Филлион промолчал, что-то обдумывая.
— Да, выбраться из лагеря непросто, — вздохнул он. — Ты прав, Тилон.
Произнеся эту фразу, Филлион резко повернулся и вышел, быстро, но без шума прикрыв за собой дверь.
«Ну, вот и все, — подумал Тилон, устало опускаясь на охапку соломы. — Филлион поступил правильно, я его не осуждаю. Разрешив мне бежать, он и меня не спасет, и себя обречет на смерть».
Тилон сидел погруженный в невеселые размышления, когда снаружи послышались шаги: к сараю подошел кто-то второй.

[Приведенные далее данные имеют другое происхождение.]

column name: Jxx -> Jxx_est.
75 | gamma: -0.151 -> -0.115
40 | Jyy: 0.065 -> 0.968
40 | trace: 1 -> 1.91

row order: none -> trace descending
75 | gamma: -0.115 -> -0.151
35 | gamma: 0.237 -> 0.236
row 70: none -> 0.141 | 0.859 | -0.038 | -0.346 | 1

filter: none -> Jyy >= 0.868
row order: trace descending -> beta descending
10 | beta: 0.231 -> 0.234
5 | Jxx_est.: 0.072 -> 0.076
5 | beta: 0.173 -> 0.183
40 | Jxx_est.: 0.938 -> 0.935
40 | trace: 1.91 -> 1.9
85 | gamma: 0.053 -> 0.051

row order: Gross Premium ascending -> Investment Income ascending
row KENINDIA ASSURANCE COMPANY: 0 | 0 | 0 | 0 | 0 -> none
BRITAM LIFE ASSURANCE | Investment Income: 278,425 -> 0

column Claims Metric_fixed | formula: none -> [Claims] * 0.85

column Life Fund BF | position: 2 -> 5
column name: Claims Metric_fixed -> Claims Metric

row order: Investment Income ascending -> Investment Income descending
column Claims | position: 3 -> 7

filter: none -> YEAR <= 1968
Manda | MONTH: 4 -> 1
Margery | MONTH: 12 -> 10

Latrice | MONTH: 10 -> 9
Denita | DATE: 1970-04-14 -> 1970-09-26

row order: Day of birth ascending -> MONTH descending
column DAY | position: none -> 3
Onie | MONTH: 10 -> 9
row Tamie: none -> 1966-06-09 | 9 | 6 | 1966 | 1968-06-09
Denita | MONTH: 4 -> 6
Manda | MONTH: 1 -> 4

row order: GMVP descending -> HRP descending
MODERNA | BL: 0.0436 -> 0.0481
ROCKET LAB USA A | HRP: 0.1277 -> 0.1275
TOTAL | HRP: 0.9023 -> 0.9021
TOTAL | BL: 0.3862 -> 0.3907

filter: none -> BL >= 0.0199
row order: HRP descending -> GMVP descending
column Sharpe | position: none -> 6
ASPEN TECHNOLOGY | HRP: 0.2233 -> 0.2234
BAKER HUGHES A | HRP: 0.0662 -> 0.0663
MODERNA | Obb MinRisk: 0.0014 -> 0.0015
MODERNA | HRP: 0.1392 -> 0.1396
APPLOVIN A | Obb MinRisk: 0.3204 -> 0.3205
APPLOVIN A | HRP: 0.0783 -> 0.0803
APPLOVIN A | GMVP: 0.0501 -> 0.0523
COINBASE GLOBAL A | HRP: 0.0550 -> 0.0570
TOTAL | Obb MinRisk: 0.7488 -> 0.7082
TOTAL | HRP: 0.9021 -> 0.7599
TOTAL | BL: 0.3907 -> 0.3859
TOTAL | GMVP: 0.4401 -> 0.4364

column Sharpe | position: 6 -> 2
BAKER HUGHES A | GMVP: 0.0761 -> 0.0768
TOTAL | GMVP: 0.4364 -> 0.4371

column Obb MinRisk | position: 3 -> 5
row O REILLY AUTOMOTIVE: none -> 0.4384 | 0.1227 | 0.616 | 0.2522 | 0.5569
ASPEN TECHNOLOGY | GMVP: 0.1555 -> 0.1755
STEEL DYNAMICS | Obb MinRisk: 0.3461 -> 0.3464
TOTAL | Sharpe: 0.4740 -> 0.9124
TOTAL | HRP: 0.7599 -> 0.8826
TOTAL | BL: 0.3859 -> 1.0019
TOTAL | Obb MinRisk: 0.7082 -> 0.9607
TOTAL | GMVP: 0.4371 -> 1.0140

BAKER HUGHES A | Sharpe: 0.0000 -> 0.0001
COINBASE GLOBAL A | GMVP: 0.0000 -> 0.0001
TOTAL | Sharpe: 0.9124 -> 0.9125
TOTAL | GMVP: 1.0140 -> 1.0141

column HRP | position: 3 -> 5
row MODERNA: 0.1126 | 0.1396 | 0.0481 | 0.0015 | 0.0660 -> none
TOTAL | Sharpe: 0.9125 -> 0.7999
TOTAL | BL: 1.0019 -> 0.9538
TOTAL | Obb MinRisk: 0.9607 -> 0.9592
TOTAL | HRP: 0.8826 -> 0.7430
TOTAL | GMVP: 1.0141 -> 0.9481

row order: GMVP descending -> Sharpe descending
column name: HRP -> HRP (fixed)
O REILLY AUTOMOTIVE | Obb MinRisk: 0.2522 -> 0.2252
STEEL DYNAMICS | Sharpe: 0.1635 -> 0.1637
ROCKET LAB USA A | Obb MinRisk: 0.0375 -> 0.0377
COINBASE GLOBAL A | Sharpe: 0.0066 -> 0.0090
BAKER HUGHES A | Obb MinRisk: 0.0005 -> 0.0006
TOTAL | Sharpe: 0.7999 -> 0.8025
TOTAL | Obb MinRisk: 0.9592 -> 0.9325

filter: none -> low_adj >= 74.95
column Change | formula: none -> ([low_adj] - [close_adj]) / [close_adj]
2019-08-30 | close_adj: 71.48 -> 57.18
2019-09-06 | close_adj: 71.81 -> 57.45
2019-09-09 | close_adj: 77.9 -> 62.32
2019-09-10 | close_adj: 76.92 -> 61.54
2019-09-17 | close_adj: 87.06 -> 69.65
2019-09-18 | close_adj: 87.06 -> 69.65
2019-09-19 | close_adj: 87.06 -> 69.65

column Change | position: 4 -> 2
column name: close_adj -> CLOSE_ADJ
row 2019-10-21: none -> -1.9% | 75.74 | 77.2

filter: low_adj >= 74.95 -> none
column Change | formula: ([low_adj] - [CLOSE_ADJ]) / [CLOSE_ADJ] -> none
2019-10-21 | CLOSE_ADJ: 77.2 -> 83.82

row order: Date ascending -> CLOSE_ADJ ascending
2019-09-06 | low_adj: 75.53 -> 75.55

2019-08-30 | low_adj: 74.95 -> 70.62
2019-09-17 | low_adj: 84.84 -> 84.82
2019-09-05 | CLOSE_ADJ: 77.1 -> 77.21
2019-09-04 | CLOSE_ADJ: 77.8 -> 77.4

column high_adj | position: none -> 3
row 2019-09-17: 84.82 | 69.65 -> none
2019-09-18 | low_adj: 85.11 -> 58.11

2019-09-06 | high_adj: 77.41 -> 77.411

— Как проходит дежурство, Филлион? — спросил властный голос, по всей видимости, принадлежащий офицеру. — Пленник на месте?
— На месте. Где же ему еще быть?
— Завтра перед экзекуцией его хочет допросить сам командующий. Уж не знаю, чем он так крепко насолил спартанцам… Ладно, дежурь, — спохватился офицер, поняв, что сболтнул лишнее. — Постой, постой! На тебе два плаща? Это еще зачем?
— Замерз немного. Ночи здесь холодные… — пробормотал Филлион,
— Да ты, оказывается, неженка, — с осуждением произнес офицер. — Вроде и не спартанец. Ладно уж, не снимай… На рассвете тебя сменят.
Четкие шаги офицера замерли в отдалении. Спустя короткое время дверь в сарай, скрипнув, тихонько приоткрылась и в синем проеме показался Филлион. Он снял с себя второй плащ и бросил его Тилону, сказав:
— Надевай.
— Я не замерз.
— Надевай, надевай! Вот тебе щит, вот палица, — продолжал Филлион. — Сейчас я выведу тебя за пределы лагеря, в таком виде тебя никто не узнает. Да бери, бери, у меня есть запасное оружие, я оставил его снаружи. Ну? Готов? Что же ты медлишь? Вот, теперь ты не пленник, а истый спартанский воин. Идем!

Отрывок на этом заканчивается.